> **Data supplied**

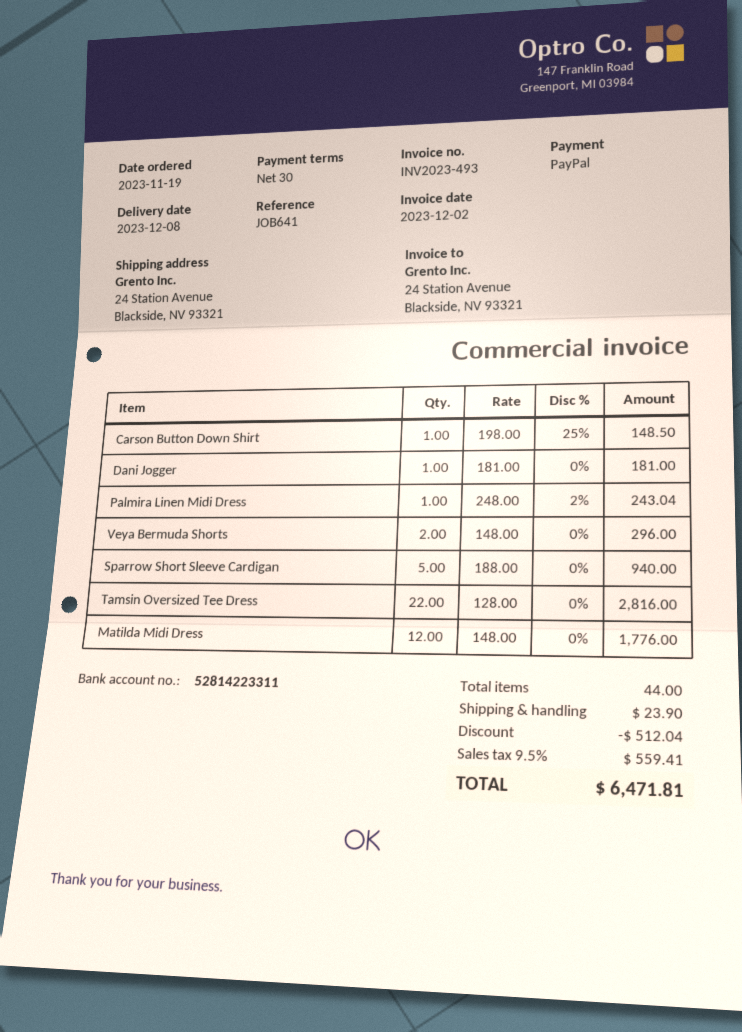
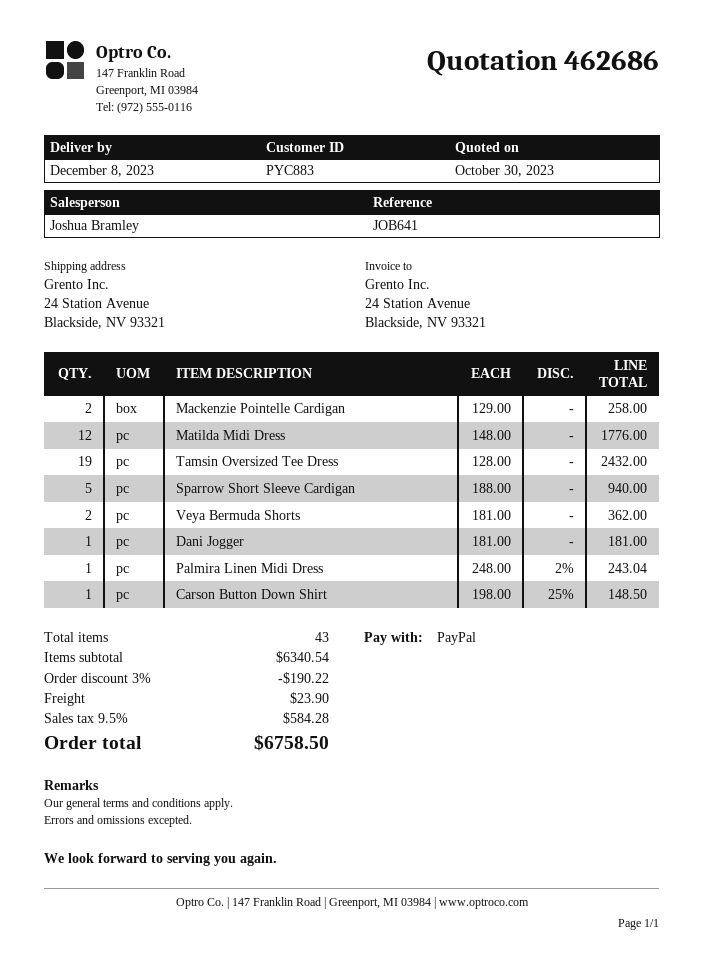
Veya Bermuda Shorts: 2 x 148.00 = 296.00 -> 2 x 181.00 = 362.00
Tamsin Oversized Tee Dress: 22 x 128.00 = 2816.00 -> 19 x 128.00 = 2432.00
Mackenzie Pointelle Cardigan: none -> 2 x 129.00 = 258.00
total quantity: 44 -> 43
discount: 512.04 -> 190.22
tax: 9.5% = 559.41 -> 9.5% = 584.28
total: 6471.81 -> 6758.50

...

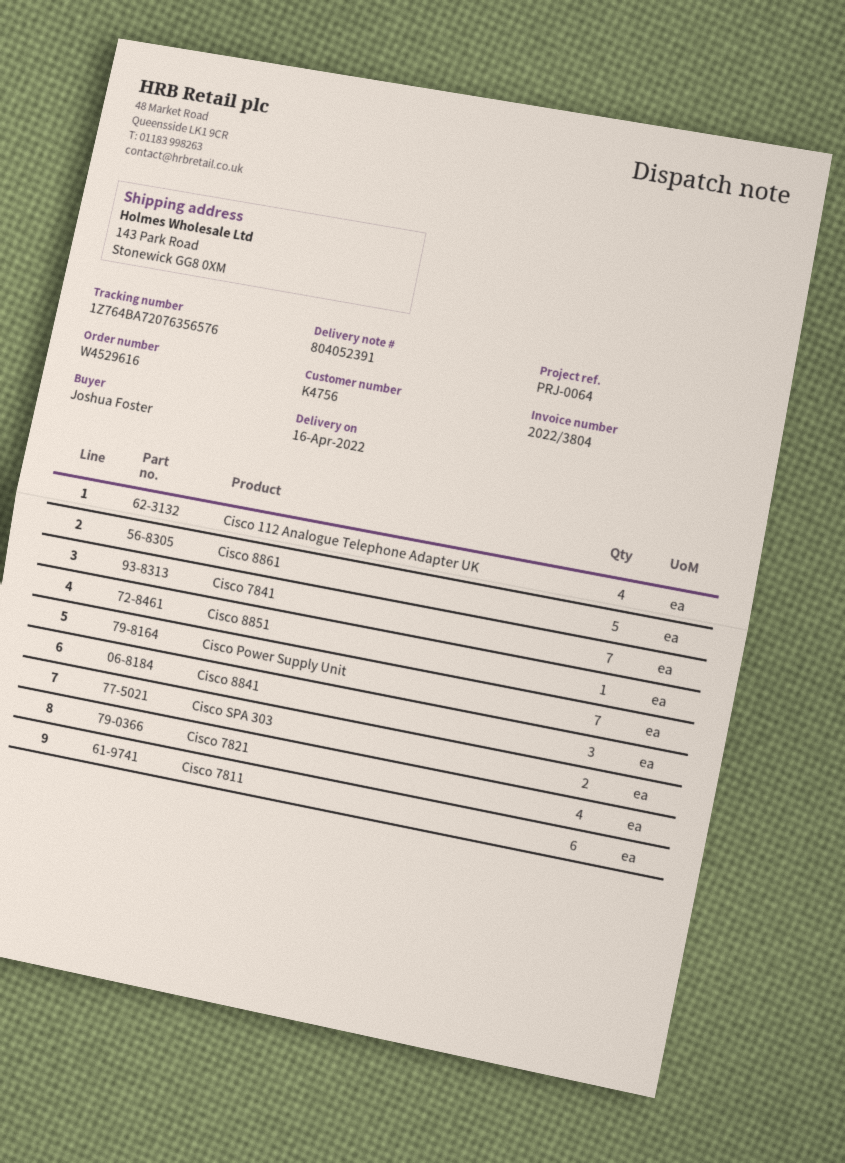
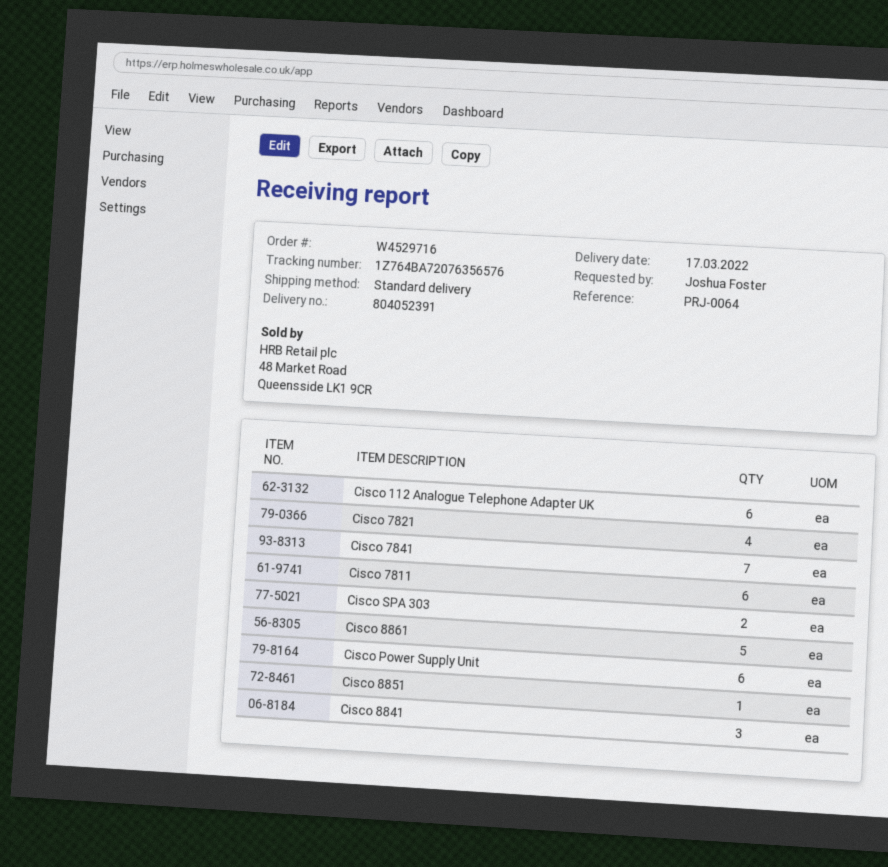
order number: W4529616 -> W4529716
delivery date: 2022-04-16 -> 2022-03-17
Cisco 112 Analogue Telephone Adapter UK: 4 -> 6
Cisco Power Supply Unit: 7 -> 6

> **Exercise requirements**
Your answer should be only a number: how many lines of the data above contain the string "total"?

> **Completed task**
2